A New York Times documentary dredged up old coverage of Spears from the mid-aughts, showing a young woman clearly in distress, being picked apart by glossy magazines.
Her suffering became entertainment. The response to this film was swift.
Some of the people and institutions that had shamelessly delighted in her pain backtracked: Glamour publicly apologized to the pop star on its Instagram account, noting, “We are all to blame for what happened to Britney Spears.”
Contrast the Spears reckoning with the Middleton drama and, if you’re being generous, you can see some of that newfound attitude in the media.
I was struck by Lewis’s observation that “Britain’s tabloid papers have shown remarkable restraint” throughout this mess.
Progress, perhaps, but what’s also telling is that they didn’t really need to do the dirty work: Random people on the internet were doing it for them.
They recklessly speculated, memed, and used their amateur sleuthing and networked faux expertise to concoct elaborate, semi-plausible explanations for her absence.
Was Catherine’s face actually Photoshopped from a Vogue spread? It wasn’t, but the conspiratorial tweet got 51.1 million views anyhow.

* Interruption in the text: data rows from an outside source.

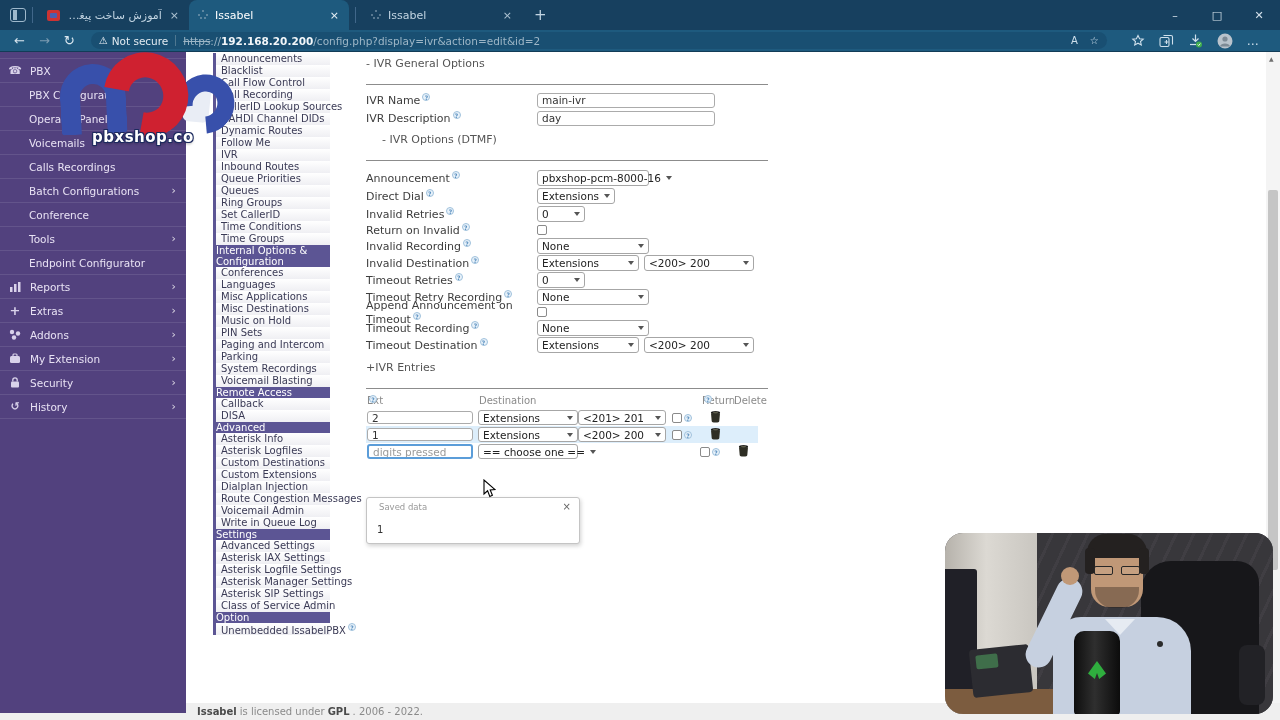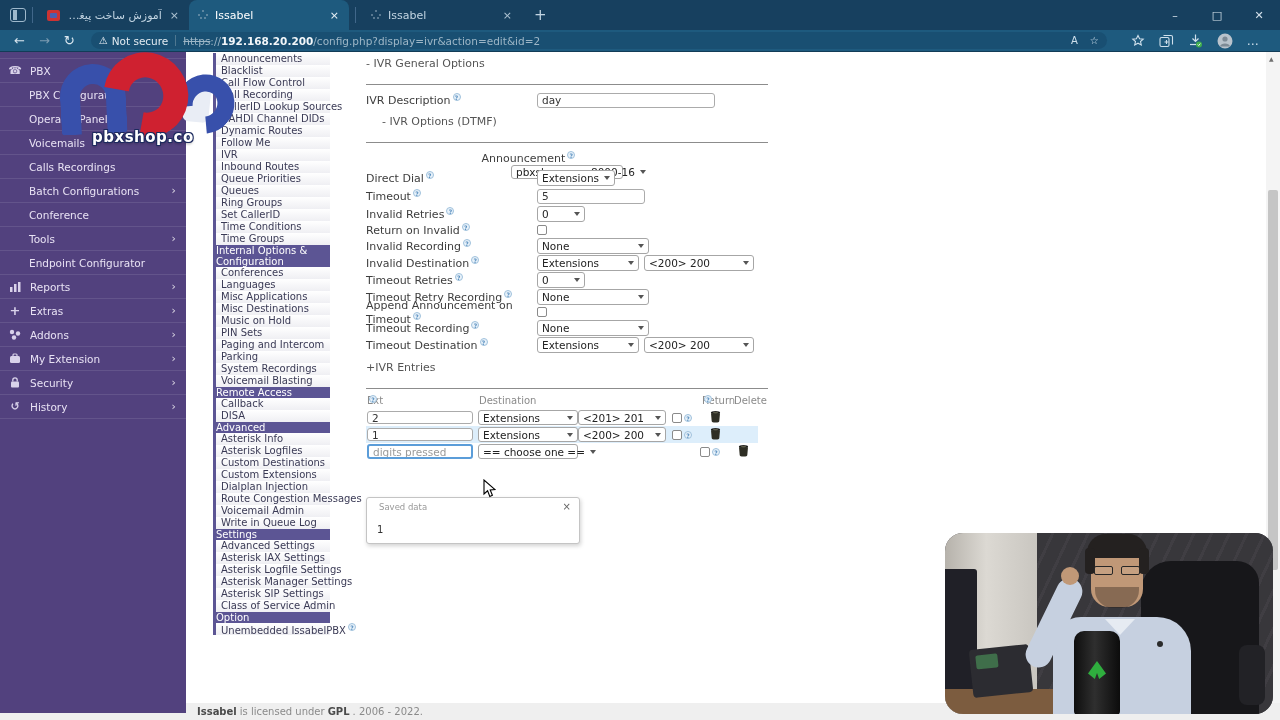--- a/index.html
+++ b/index.html
@@ -404,44 +404,44 @@
   <div class="m-header">Option</div>
   <div class="m-item"><span>Unembedded IssabelPBX</span><span class="help"></span></div>
 </div>
 
 <div class="form">
 
   <div class="sec-title">- IVR General Options</div>
   <div class="hr"></div>
 
   <div class="frow rh18">
+    <div class="flabel"><span>IVR Name</span><span class="help"></span></div>
+    <input class="txt w176" value="main-ivr" style="">
+  </div>
+  <div class="frow rh18">
     <div class="flabel"><span>IVR Description</span><span class="help"></span></div>
     <input class="txt w176" value="day" style="">
   </div>
 
   <div class="sec-title" style="margin-top:6px;margin-left:16px;">- IVR Options (DTMF)</div>
   <div class="hr"></div>
 
-  <div class="frow rh18" style="margin-top:8px;flex-direction:column;">
+  <div class="frow rh18" style="margin-top:8px;">
     <div class="flabel"><span>Announcement</span><span class="help"></span></div>
     <div class="sel w111">
         <span>pbxshop-pcm-8000-16</span>
         <span class="sarr"></span>
       </div>
   </div>
   <div class="frow rh18">
     <div class="flabel"><span>Direct Dial</span><span class="help"></span></div>
     <div class="sel">
         <span>Extensions</span>
         <span class="sarr"></span>
       </div>
-  </div>
-  <div class="frow rh18">
-    <div class="flabel"><span>Timeout</span><span class="help"></span></div>
-    <input class="txt w104" value="5" style="">
   </div>
   <div class="frow rh18">
     <div class="flabel"><span>Invalid Retries</span><span class="help"></span></div>
     <div class="sel w48">
         <span>0</span>
         <span class="sarr"></span>
       </div>
   </div>
   <div class="frow rh15">
     <div class="flabel"><span>Return on Invalid</span><span class="help"></span></div>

Missing from much of the discourse was the idea that its main character was a person who was likely struggling.
In essence, the internet democratized the tabloid experience, turning the rest of us into paparazzi and addled editors workshopping headlines and cover images — not to sell magazines but to amass some kind of fleeting online popularity.
In my least charitable moments, I see this toxic dynamic as the lasting legacy of social media — a giant, metrics-infused experiment in connectivity that has had a flattening, pernicious effect.
In 2021, I interviewed Elle Hunt, a journalist who’d tweeted an innocuous opinion about horror movies one evening and woke up to find she was trending on Twitter, her feeds choked with thousands of furious replies and threats.
When I asked her to describe the experience of becoming Twitter’s main character for the day, she summed it up thusly:
“You’re repurposed as fodder for content generation in a way that’s just so dehumanizing.”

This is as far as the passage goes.